Well, i guess I now have a decision to make about the whole ordeal. I think I am just going to go ahead and push through with the divorce. I don't really need an explenation from her or any made up stories about what was said. 

So for the past 3 days my wife has been in a class out of town. Only got to talk to her 3 times a day for like 10 minutes. (she was home at night). So I needed to ask her some important stuff about my stepsons insurance Monday. She text saying she was going to lunch so i asked the questions. She didn't answer for almost 50 minutes. She did this crap 3 days in a row so i questioned her about it every day. 

So I swapped AVR's this morning and just finished listening to them. Yesterday, she called a female friend on the way to the class and told her I had gotten upset about her not answering me. They proceeded to cuss me for almost an hour between the two of them. At one point my wife said "I dont' know if this MF thinks i am afraid to leave his ass or what but I am not I promise I am done with his ****". Today at lunch she came by to pick me up to go eat, and I asked her. "so youre not afraid to leave me? " She said I have never said that to which I replied OK and just let it go. At this point I figure there is no need in getting my BP up and arguing. So that is pretty much 2 times I have heard her tell different friends she isn't afraid to leave me. Once was When all this blew up about 4 months ago and one was yesterday. 

So i believe it is time to just have her served and follow through with the divorce. I won't tolerate this any longer. So anyone that has read this, yall were right and I was wrong.


----------



## Nucking Futs

shesgone said:


> Well, i guess I now have a decision to make about the whole ordeal. I think I am just going to go ahead and push through with the divorce. I don't really need an explenation from her or any made up stories about what was said.
> 
> So for the past 3 days my wife has been in a class out of town. Only got to talk to her 3 times a day for like 10 minutes. (she was home at night). So I needed to ask her some important stuff about my stepsons insurance Monday. She text saying she was going to lunch so i asked the questions. She didn't answer for almost 50 minutes. She did this crap 3 days in a row so i questioned her about it every day.
> 
> So I swapped AVR's this morning and just finished listening to them. Yesterday, she called a female friend on the way to the class and told her I had gotten upset about her not answering me. They proceeded to cuss me for almost an hour between the two of them. At one point my wife said "I dont' know if this MF thinks i am afraid to leave his ass or what but I am not I promise I am done with his %hit". Today at lunch she came by to pick me up to go eat, and I asked her.* "so youre not afraid to leave me? " She said I have never said that to which I replied OK and just let it go.* At this point I figure there is no need in getting my BP up and arguing. So that is pretty much 2 times I have heard her tell different friends she isn't afraid to leave me. Once was When all this blew up about 4 months ago and one was yesterday.
> 
> So i believe it is time to just have her served and follow through with the divorce. I won't tolerate this any longer. So anyone that has read this, yall were right and I was wrong.

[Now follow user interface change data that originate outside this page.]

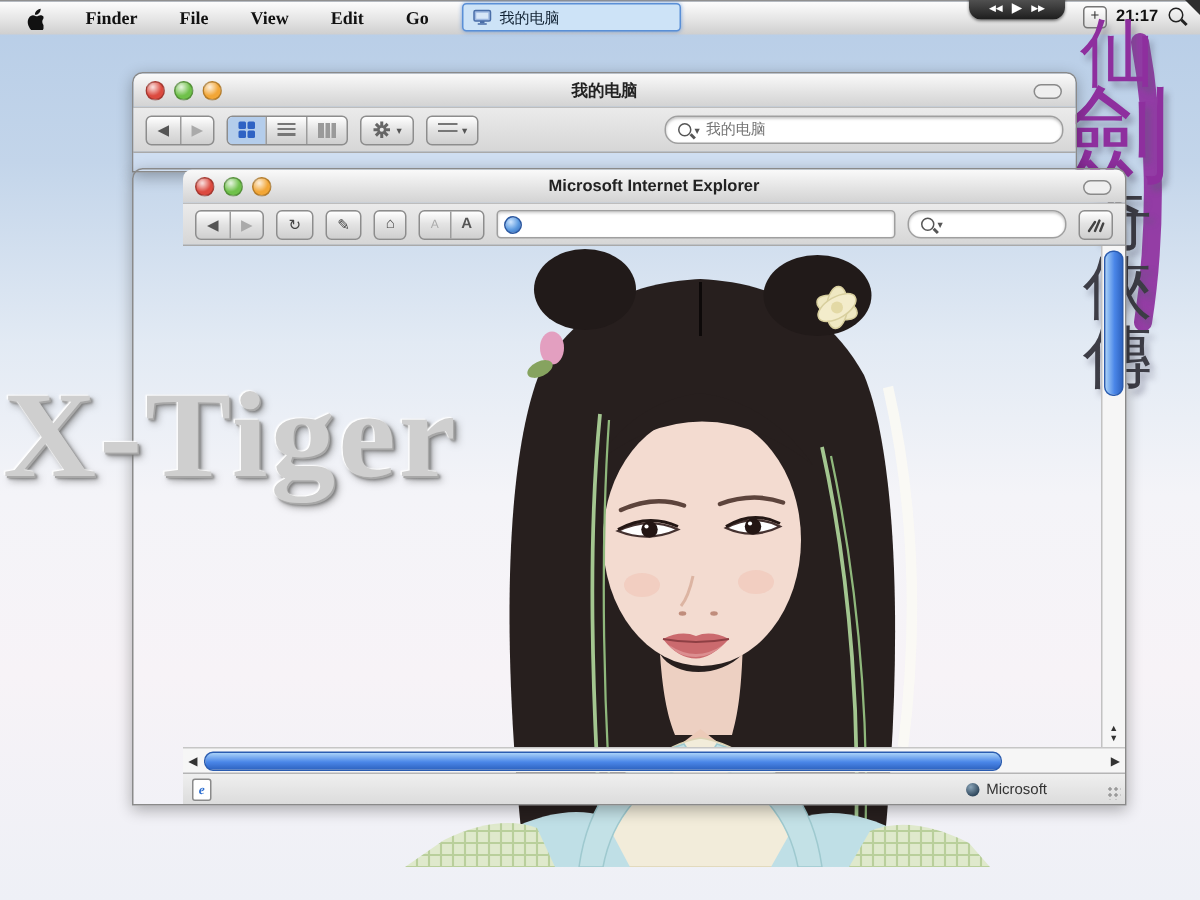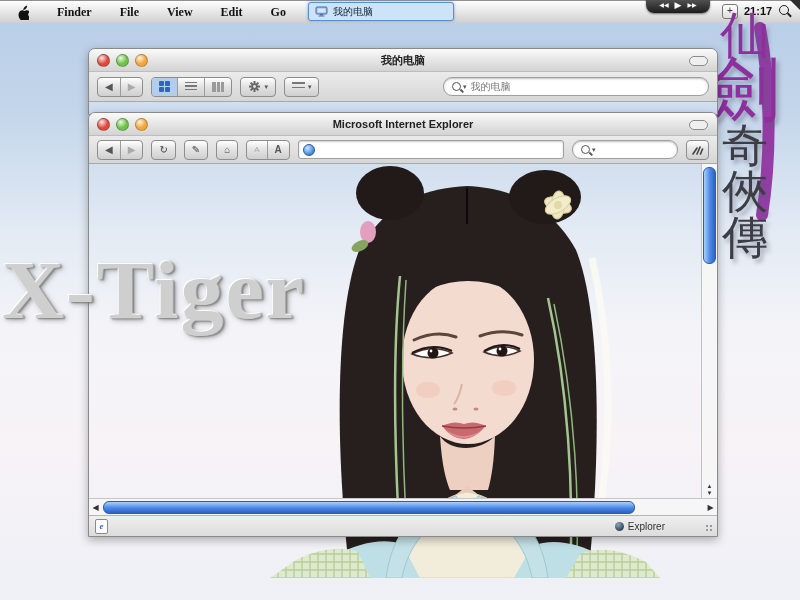--- a/index.html
+++ b/index.html
@@ -40,21 +40,21 @@
   .globe{width:10px;height:10px;border-radius:50%;flex:none;
        background:radial-gradient(circle at 35% 30%,#cfe6ff,#5d9be0 55%,#2f64b5);border:1px solid #2a57a0;}
   
   .ic-grid{width:11px;height:11px;display:grid;grid-template-columns:5px 5px;gap:1px;}
   .ic-grid i{background:#2f63c4;border-radius:1px;}
   .ic-list{width:12px;height:9px;background:repeating-linear-gradient(#777 0 1.5px,transparent 1.5px 3.5px);}
   .ic-cols{width:12px;height:10px;display:flex;gap:1px;}
   .ic-cols i{flex:1;background:#9a9a9a;}
   .ic-lines{width:13px;height:9px;background:repeating-linear-gradient(#777 0 1.5px,transparent 1.5px 4.5px);}
   
-  #ie{display:flex;flex-direction:column;}
+  #ie{display:flex;flex-direction:column;padding-left:33px;}
   .content{flex:1;display:flex;min-height:0;background:transparent;}
   .page{flex:1;background:transparent;}
   .vscroll{width:15px;background:#f6f6f6;border-left:1px solid #c2c2c2;position:relative;}
   .vthumb{position:absolute;left:1px;top:3px;width:11px;height:95px;border-radius:6px;
        background:linear-gradient(90deg,#a9d2f8,#4a86e8 55%,#2f64c1);border:1px solid #2a5cb0;}
   .varrows{position:absolute;bottom:1px;left:0;right:0;text-align:center;font-size:6px;line-height:7px;color:#333;}
   .hscroll{height:16px;background:#f6f6f6;border-top:1px solid #c6c6c6;display:flex;align-items:center;}
   .harrow{width:13px;text-align:center;font-size:8px;color:#333;flex:none;}
   .htrack{flex:1;height:100%;position:relative;}
   .hthumb{position:absolute;left:1px;top:2px;height:11px;width:88%;border-radius:6px;
@@ -298,21 +298,21 @@
     <span class="harrow">◀</span>
     <div class="htrack">
       <div class="hthumb"></div>
     </div>
     <span class="harrow">▶</span>
   </div>
   <div class="statusbar">
     <span class="iedoc">e</span>
     <span class="zone">
       <span class="globe-dark"></span>
-      <span>Explorer</span>
+      <span>Microsoft</span>
     </span>
     <span class="grip"></span>
   </div>
 </div>
 
 <div id="watermark" class="abs">X-Tiger</div>
 
 <div id="taskbar">
   <span id="apple">
     <svg width="13" height="15">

Missed your chance to drive a wedge between her and her friends. Next time you're tempted to say something like that when she denies it say "that's not what <friends name> said."


----------



## shesgone

Funny how things can change in just a few short minutes isn't it? I had listened to almost 6 hours of audio when i had made my next to last reply. I was about to just delete the last hour or so of recordings and something told me to listen to it.


----------



## TAMAT

shesgone,

Is this how you should be treated after only 2 or so years of marriage.

The recording of her calling you a MF seals the deal, she has no respect for you and dosen't even see her putting your health at risk as an issue. Nor did she see putting your daughters dads health at risk as a issue which is even more troubling.

Divorce and don't look back.


----------



## shesgone

TAMAT said:


> shesgone,
> 
> Is this how you should be treated after only 2 or so years of marriage.
> 
> The recording of her calling you a MF seals the deal, she has no respect for you and dosen't even see her putting your health at risk as an issue. Nor did she see putting your daughters dads health at risk as a issue which is even more troubling.
> 
> Divorce and don't look back.


That is where i am at. Glad I didn't stop the proceedings. Now I have 18 days to have her served to keep from moving the court date.


----------



## Adelais

So sorry for your pain, but so glad you know the truth. She has been faking it. Any woman who loves and is devoted to you wouldn't talk like that behind your back. Wow. Just wow. Does she use those foul words all the time or only when she is talking about you?

The next time, you won't have to listen to hours of VR recordings. I bet you're glad you don't have to play policeman anymore.


----------



## sokillme

shesgone said:


> Funny how things can change in just a few short minutes isn't it? I had listened to almost 6 hours of audio when i had made my next to last reply. I was about to just delete the last hour or so of recordings and something told me to listen to it.


No offense man but nothing changed but your perception. Most of us here knew who she was. That is really what you need to be working on.

I get it it's easy to put people on a pedestal when we love them but it's not healthy and it doesn't lead to a good relationship. It's also easy to let love cloud your perceptions of who you are really married to but you need to guard against that. 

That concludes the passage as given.